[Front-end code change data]
******
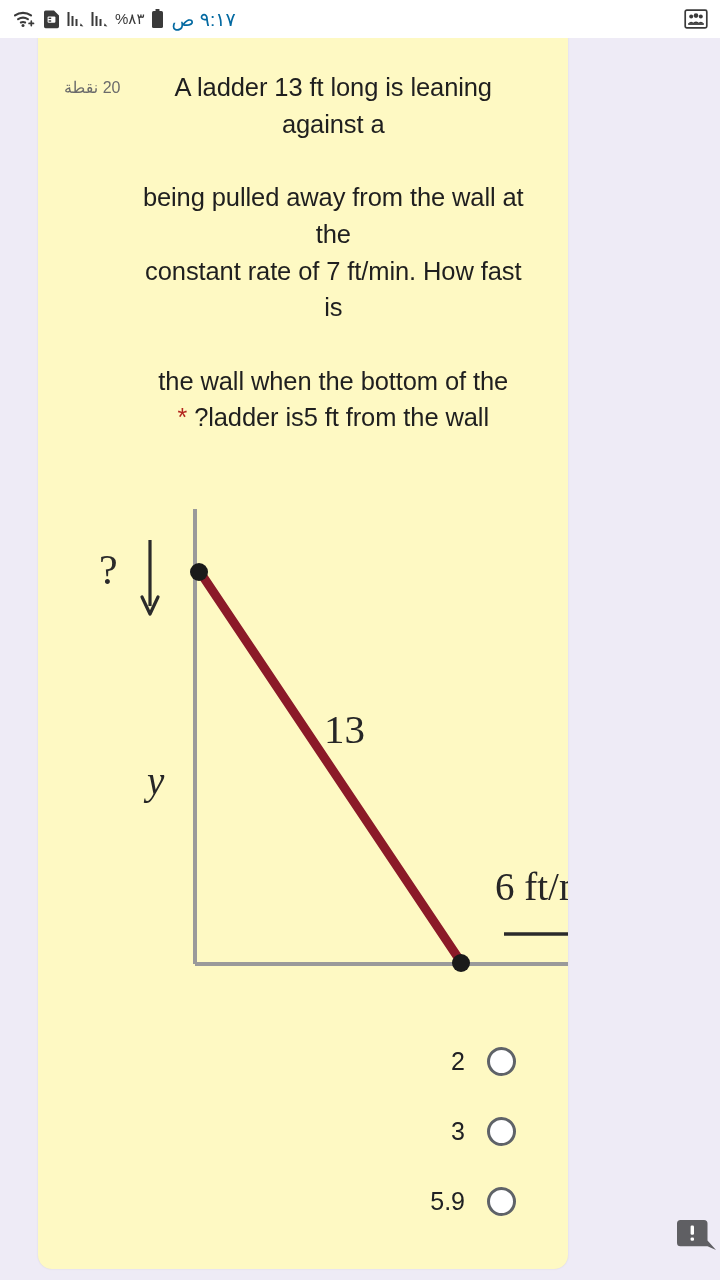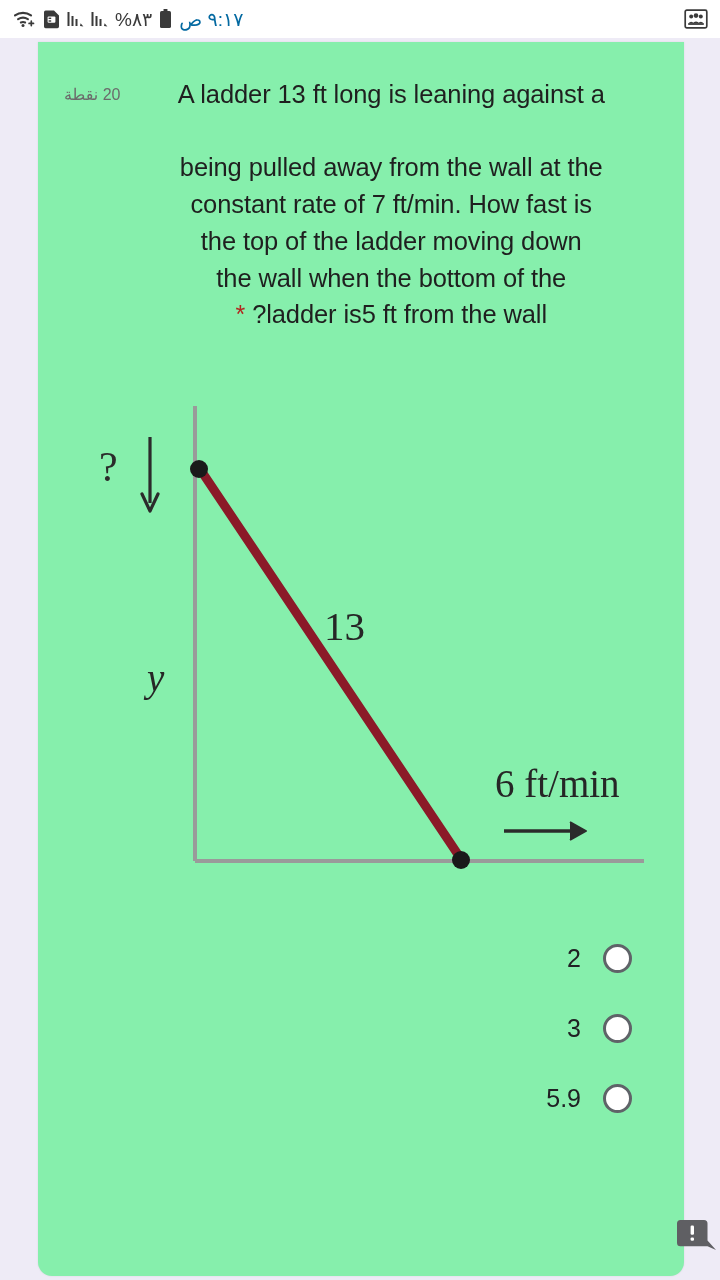--- a/index.html
+++ b/index.html
@@ -31,21 +31,21 @@
   #status-left {
     display: flex;
     align-items: center;
     gap: 7px;
     font-size: 19px;
     color: #3c3c3c;
     letter-spacing: .2px;
     direction: rtl;
   }
   #status-left .clock { font-size: 19px; color: #0369a1; white-space: nowrap; }
-  #status-left .batt-pct { font-size: 19px; color: #3a3a3a; }
+  #status-left .batt-pct { font-size: 15px; color: #3a3a3a; }
 
   .ic { display: inline-block; vertical-align: middle; line-height: 0; }
 
   #status-right {
     margin-left: auto;
     display: flex;
     align-items: center;
   }
 
   
@@ -54,25 +54,25 @@
     top: 38px; left: 0;
     width: 720px;
     height: 1242px;
     background: #eeebf6;
     z-index: 1;
   }
 
   
   #form-card {
     position: absolute;
-    top: 42px;
+    top: 35px;
     left: 38px;
-    width: 646px;
+    width: 530px;
     height: 1234px;
-    background: #86efac;
+    background: #fef9c3;
     border-radius: 0 0 14px 14px;
     box-shadow: 0 0 2px rgba(0,0,0,.10);
     z-index: 5;
     overflow: hidden;
   }
 
   
   #question-block {
     padding: 34px 36px 0 26px;
     direction: rtl;
@@ -231,21 +231,21 @@
 <div id="form-card">
 
   <div id="question-block">
     <div id="question-row">
       <div id="points-badge">20 نقطة</div>
       <div id="question-text">
         <span>A ladder 13 ft long is leaning against a</span><br>
         <br>
         <span>being pulled away from the wall at the</span><br>
         <span>constant rate of 7 ft/min. How fast is</span><br>
-        <span>the top of the ladder moving down</span><br>
+        <br>
         <span>the wall when the bottom of the</span><br>
         <span class="req-star">*</span>
         <span>?ladder is5 ft from the wall</span>
       </div>
     </div>
   </div>
 
   <div id="diagram-wrap">
     <svg id="diagram-svg" width="600" height="500" viewBox="0 0 600 500">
******
* [WORK INSTRUCTION]: Scan the records above for the word "font". Copy each line that has it.

* [ANSWER BOX]:
     font-size: 19px;
   #status-left .clock { font-size: 19px; color: #0369a1; white-space: nowrap; }
-  #status-left .batt-pct { font-size: 19px; color: #3a3a3a; }
+  #status-left .batt-pct { font-size: 15px; color: #3a3a3a; }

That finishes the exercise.